▶ **PROMPT**: Search the records for the word "none" and pick out every line that has it.

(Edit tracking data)

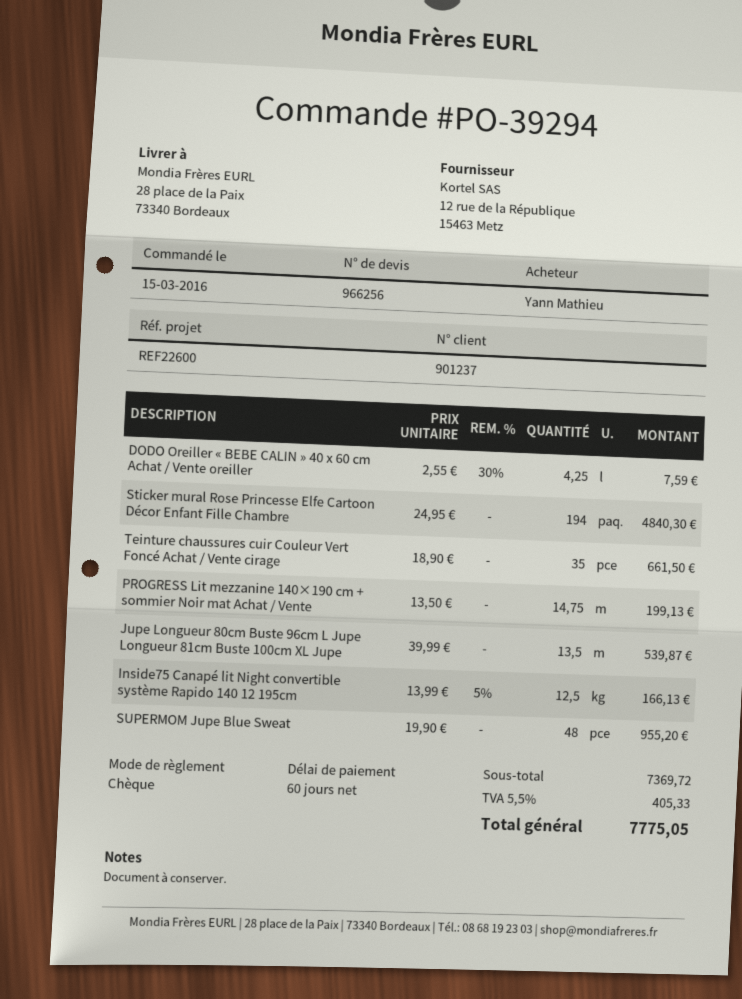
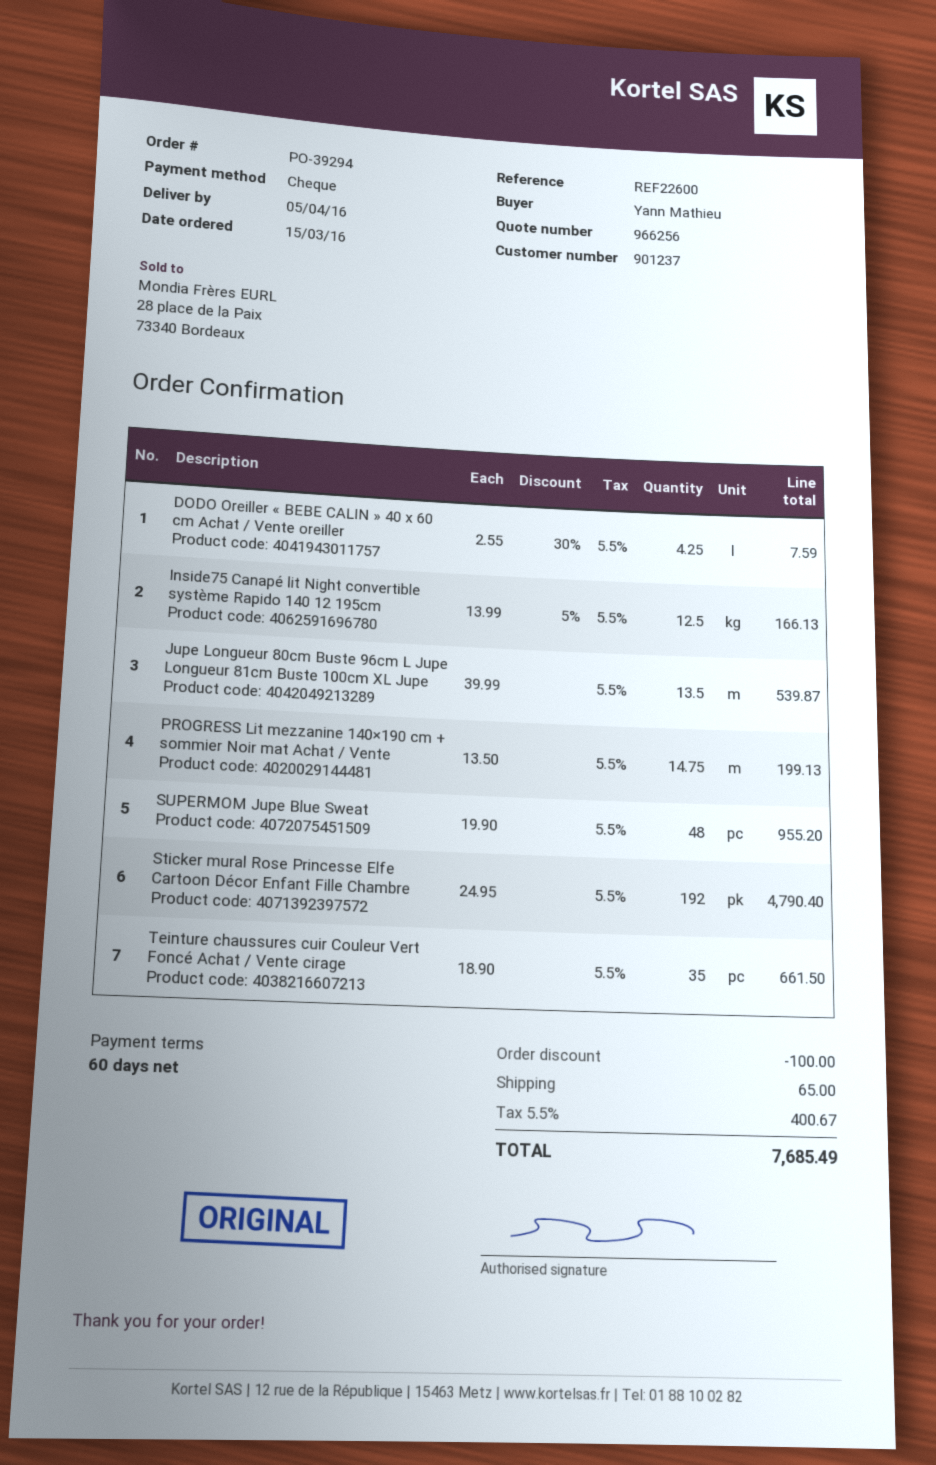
Sticker mural Rose Princesse Elfe Cartoon Décor Enfant Fille Chambre: 194 x 24.95 = 4840.30 -> 192 x 24.95 = 4790.40
discount: none -> 100.00
shipping: none -> 65.00
tax: 5.5% = 405.33 -> 5.5% = 400.67
total: 7775.05 -> 7685.49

▶ **SOLUTION FOR THIS PROBLEM**:
discount: none -> 100.00
shipping: none -> 65.00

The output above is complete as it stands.